[[ Available data open ]]
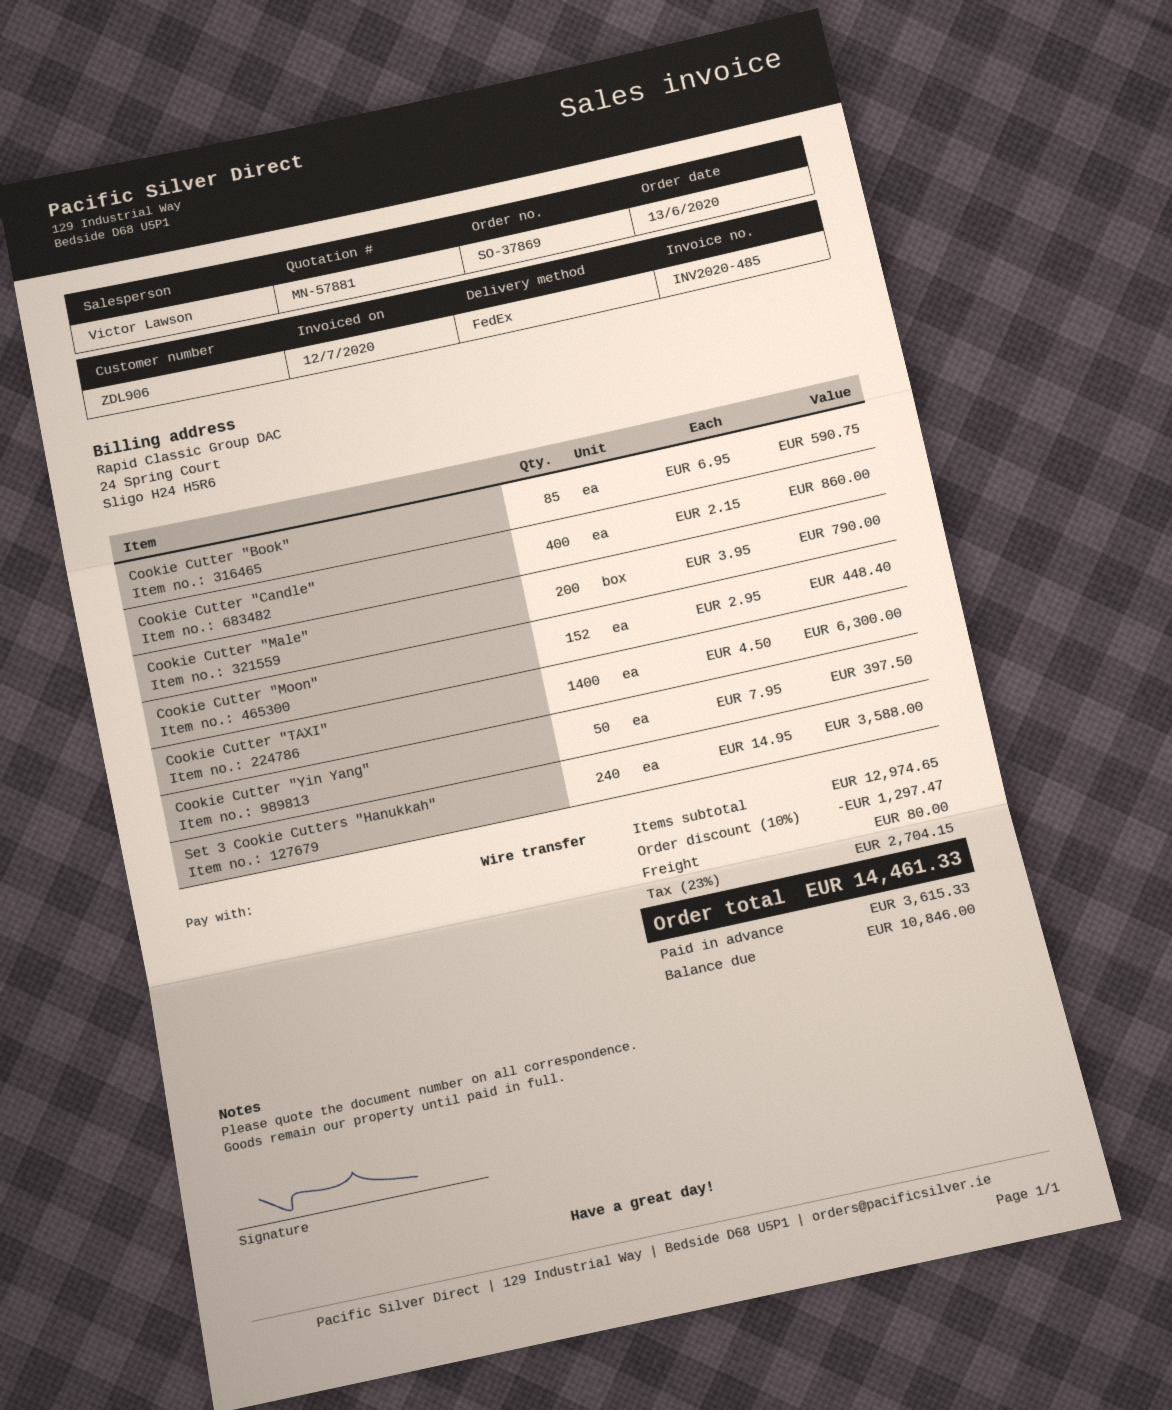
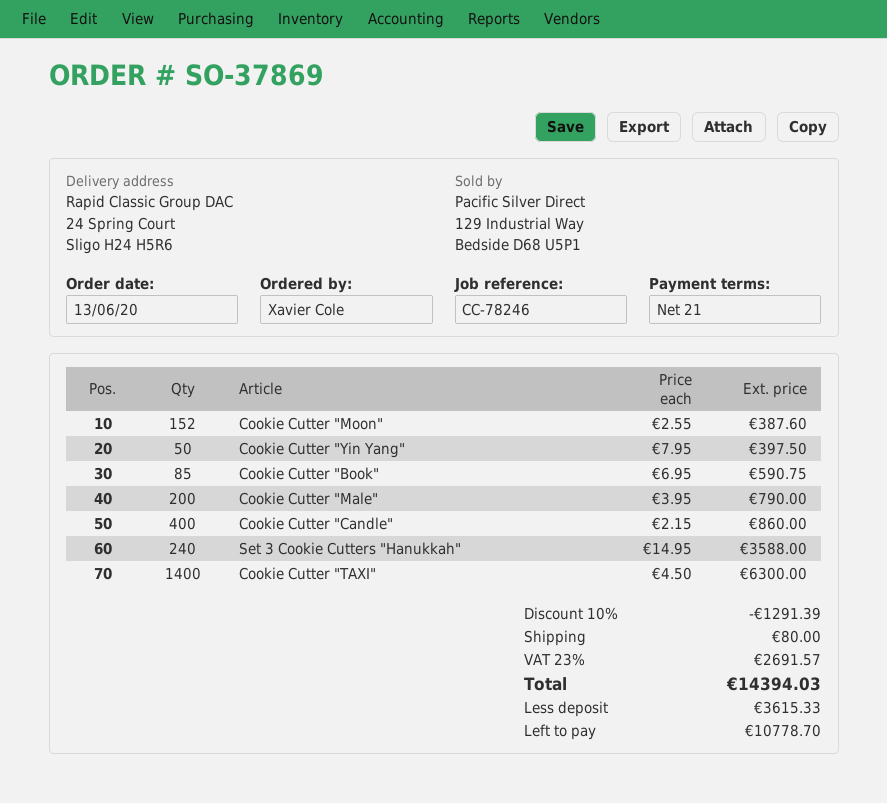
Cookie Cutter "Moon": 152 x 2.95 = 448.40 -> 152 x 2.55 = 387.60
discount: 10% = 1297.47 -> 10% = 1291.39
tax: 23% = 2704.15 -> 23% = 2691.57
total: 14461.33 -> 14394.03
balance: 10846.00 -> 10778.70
[[ Available data closed ]]
[[ Available data open ]]
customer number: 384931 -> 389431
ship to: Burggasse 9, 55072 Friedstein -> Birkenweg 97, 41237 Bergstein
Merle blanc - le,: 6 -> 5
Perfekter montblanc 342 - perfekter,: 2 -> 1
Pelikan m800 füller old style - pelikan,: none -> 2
[[ Available data closed ]]
**Assignment**
Using the data above, extract exactly the lines from the one that holds "tax: 23% = 2704.15 -> 23% = 2691.57" to the one that holds "balance: 10846.00 -> 10778.70", both ends included, and no others.

**Response to this task**
tax: 23% = 2704.15 -> 23% = 2691.57
total: 14461.33 -> 14394.03
balance: 10846.00 -> 10778.70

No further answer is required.